> **Instructions for the task**
Give back the entries exactly as they read, leaving each image out.

+++

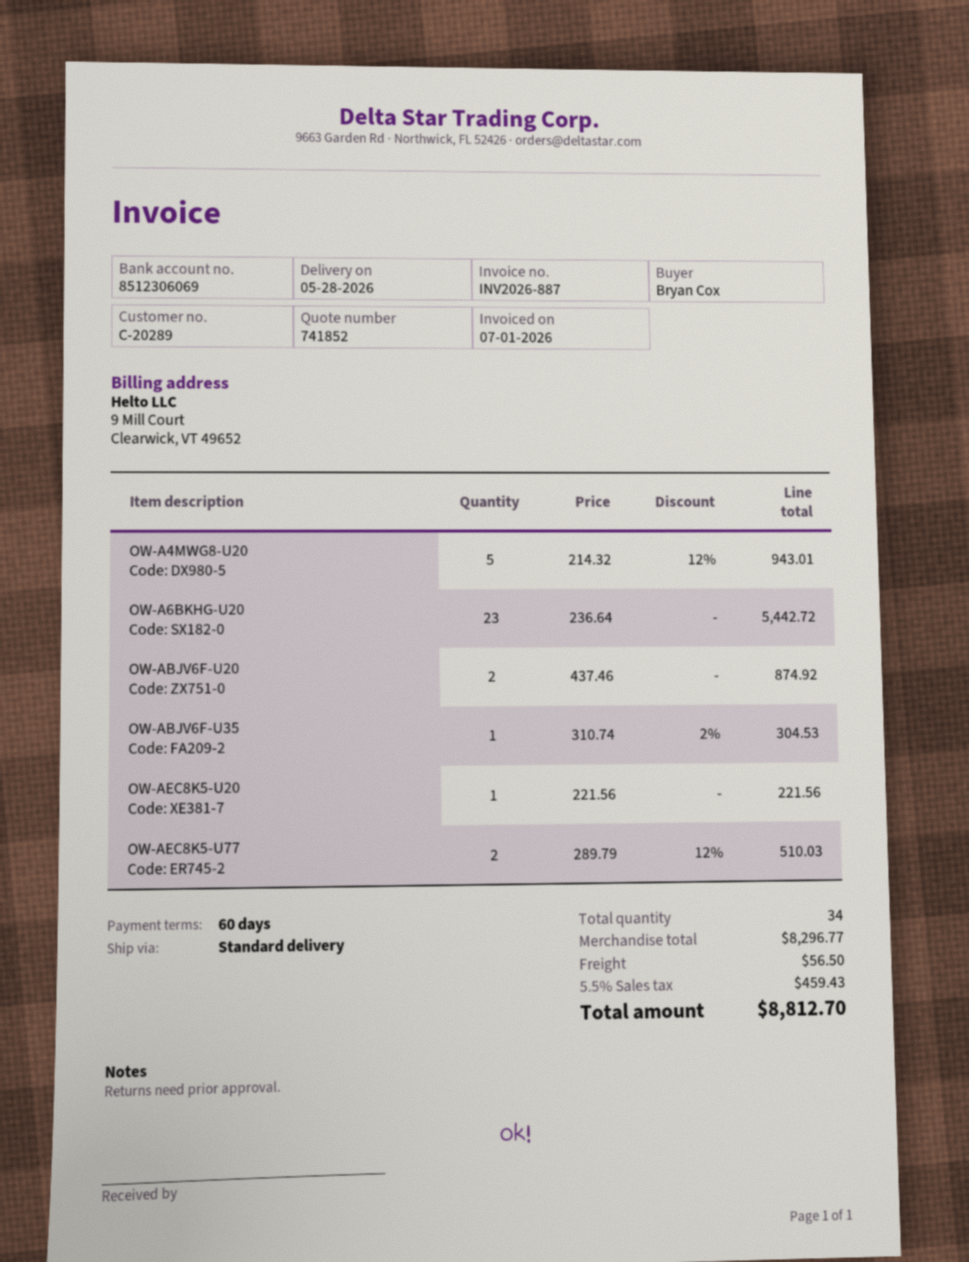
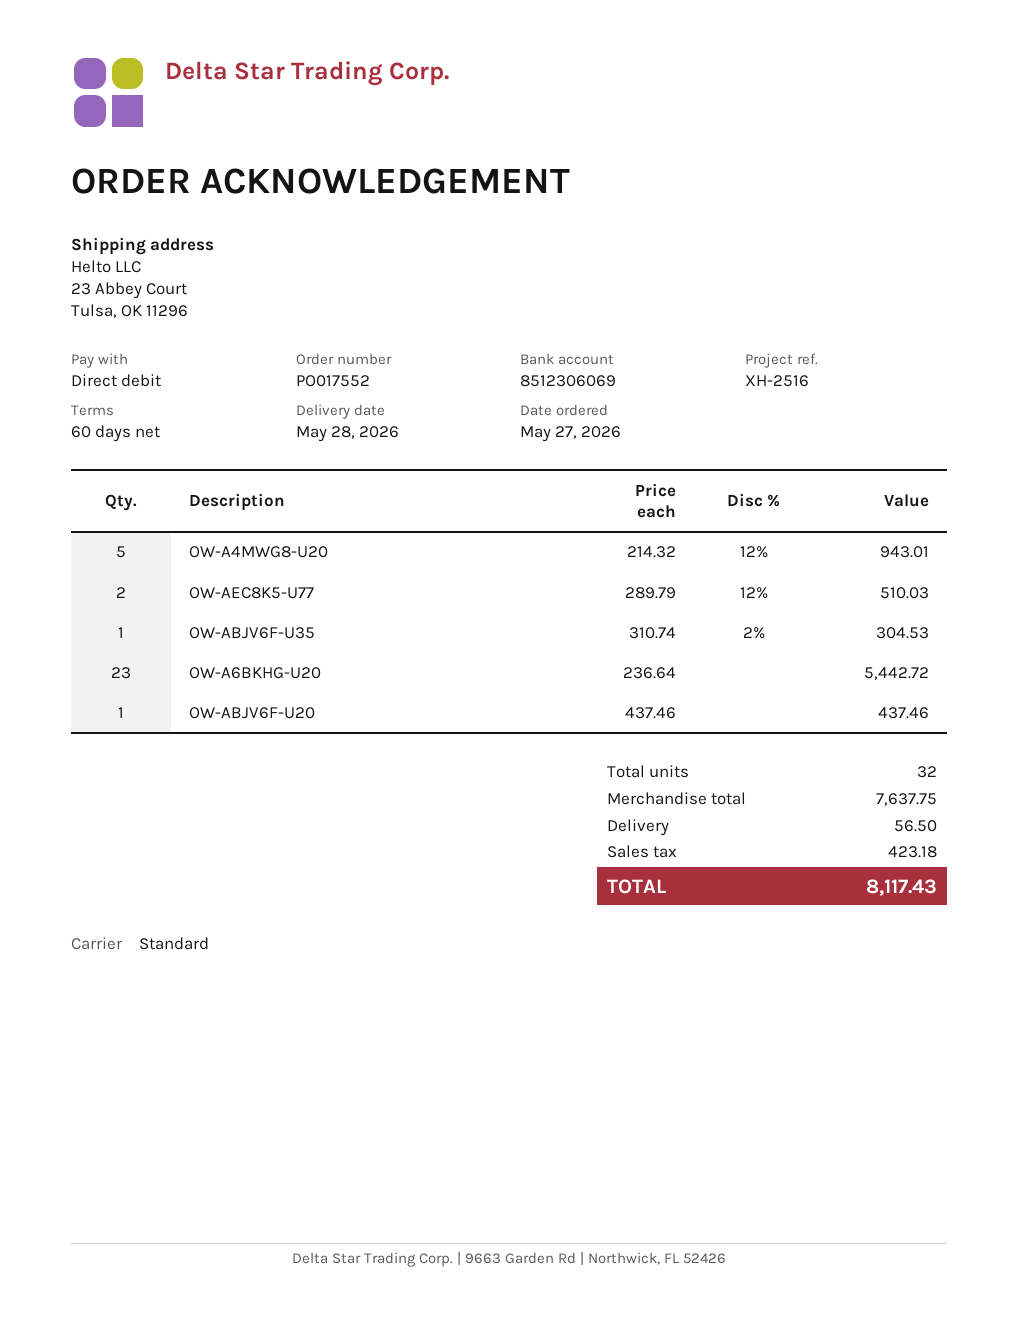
OW-ABJV6F-U20: 2 x 437.46 = 874.92 -> 1 x 437.46 = 437.46
OW-AEC8K5-U20: 1 x 221.56 = 221.56 -> none
total quantity: 34 -> 32
subtotal: 8296.77 -> 7637.75
tax: 459.43 -> 423.18
total: 8812.70 -> 8117.43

+++

> **Response to the exercise**
OW-ABJV6F-U20: 2 x 437.46 = 874.92 -> 1 x 437.46 = 437.46
OW-AEC8K5-U20: 1 x 221.56 = 221.56 -> none
total quantity: 34 -> 32
subtotal: 8296.77 -> 7637.75
tax: 459.43 -> 423.18
total: 8812.70 -> 8117.43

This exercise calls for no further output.